Por isso é bem-vindo o livro “Corrupção e poder no Brasil: Uma história, séculos XVI a XVIII”, que a pesquisadora e professora da UFMG Adriana Romeiro lança neste sábado (26), na Quixote Livraria e Café (rua Fernades Tourinho, 274), às 11h. Ela mostra que, no Brasil Colônia, tratadistas, moralistas e autoridades já refletiam sobre a disseminação das práticas ilícitas no governo do Brasil.
Confira a entrevista com a pesquisadora sobre as origens da corrupção no Brasil e a importância de se tratar deste assunto num momento em que os brasileiros se deparam com tantas denúncias de práticas ilícitas no poder público.
Hoje em Dia: Como nasceu o desejo de escrever "Corrupção e Poder no Brasil"?
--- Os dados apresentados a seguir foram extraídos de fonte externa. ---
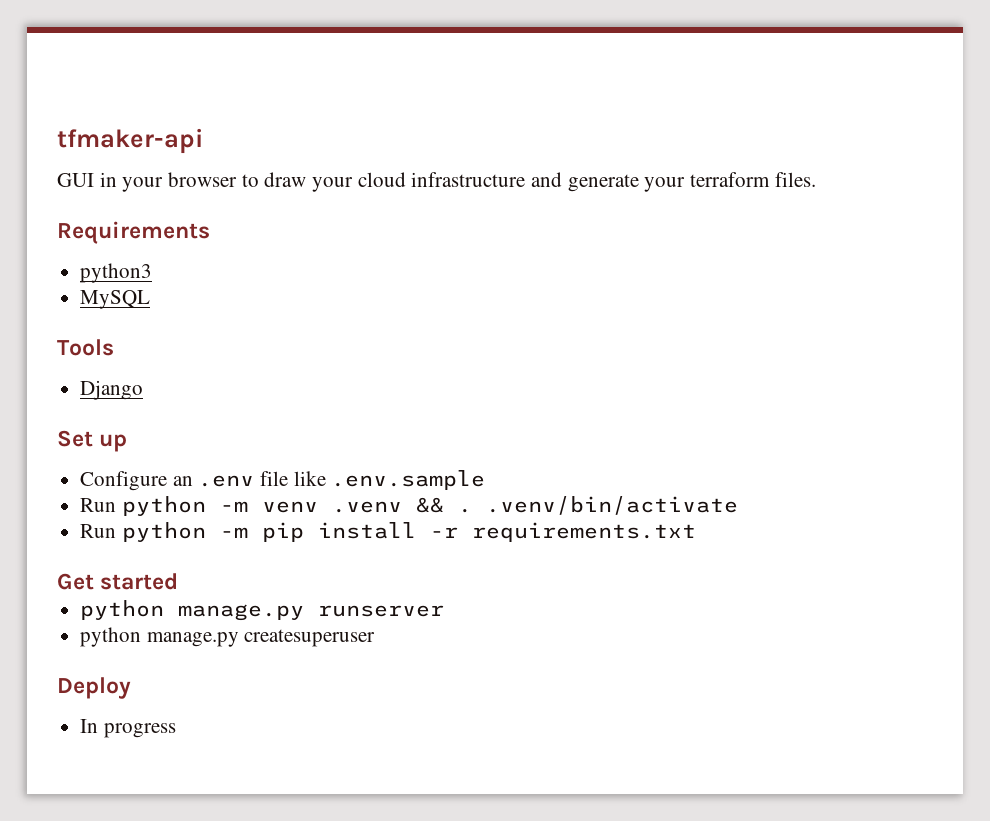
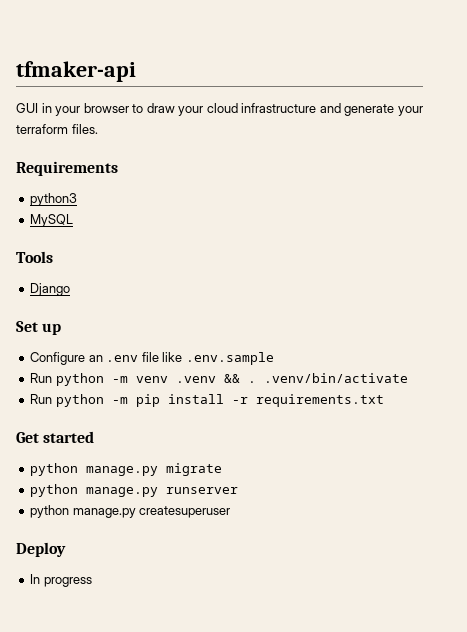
+ python manage.py migrate

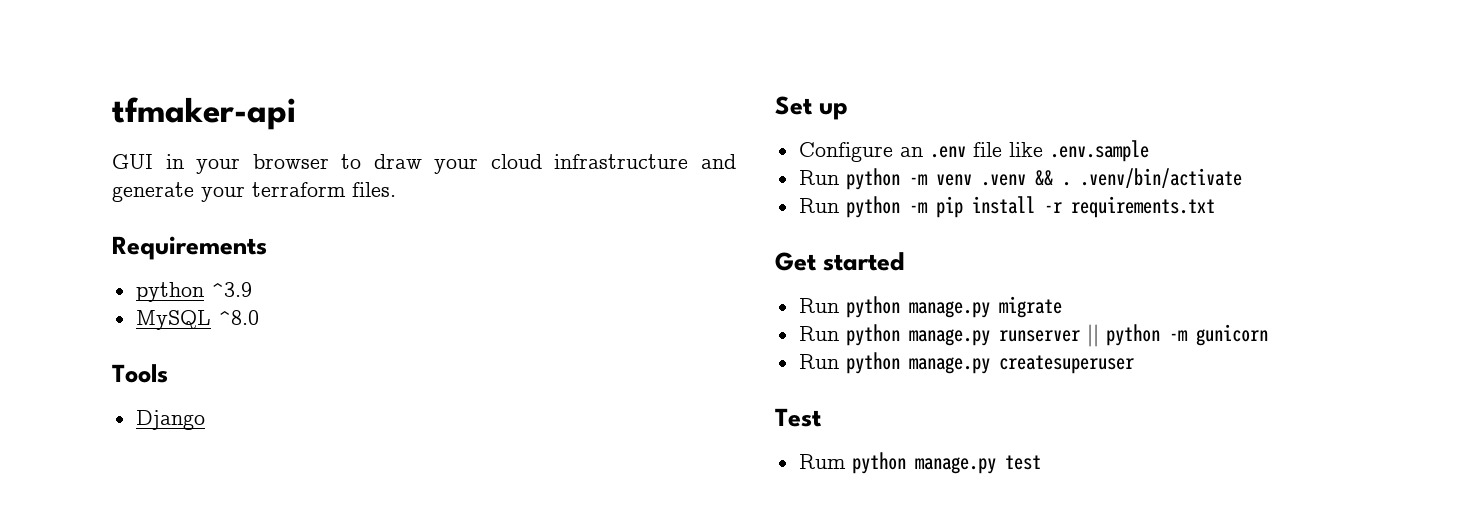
- python3
+ python ^3.9
- MySQL
+ MySQL ^8.0
- python manage.py migrate
+ Run python manage.py migrate
- python manage.py runserver
- python manage.py createsuperuser
- Deploy
- In progress
+ Run python manage.py runserver || python -m gunicorn
+ Run python manage.py createsuperuser
+ Test
+ Rum python manage.py test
Adriana Romeiro: Durante meus 20 anos de pesquisadora, eu topei com a corrupção nos arquivos. Vez ou outra, encontrava referências a episódios, a indivíduos, e sempre ficava muito intrigada. Por volta de 2000, encontrei um conjunto de cinco sátiras manuscritas, produzidas em Vila Rica, no ano de 1732. Esssas sátiras, que circularam de mão em mão, faziam graves e pesadas críticas ao governador da capitania de Minas Gerais, D. Lourenço de Almeida, acusado ali de ser ladrão e de ter se enriquecido de forma ilícita aqui. Durante anos estudei esse material e preparei uma edição crítica dele, que será lançada no final do ano. Quando acabei a pesquisa, me vi obrigada a enfrentar esse tema. E para “pegar o touro pelo chifre”, fui para Madrid realizar um pós-doutorado, pois na Espanha há uma tradição de estudos sobre as ilicitudes na Época Moderna (séculos 16 a 18). Na verdade, a corrupção é que me encontrou. Eu jamais havia imaginado que escreveria um trabalho sobre o assunto. E, hoje, descubro que é um campo de pesquisa muito promissor, e pretendo nele permanecer pelos próximos anos.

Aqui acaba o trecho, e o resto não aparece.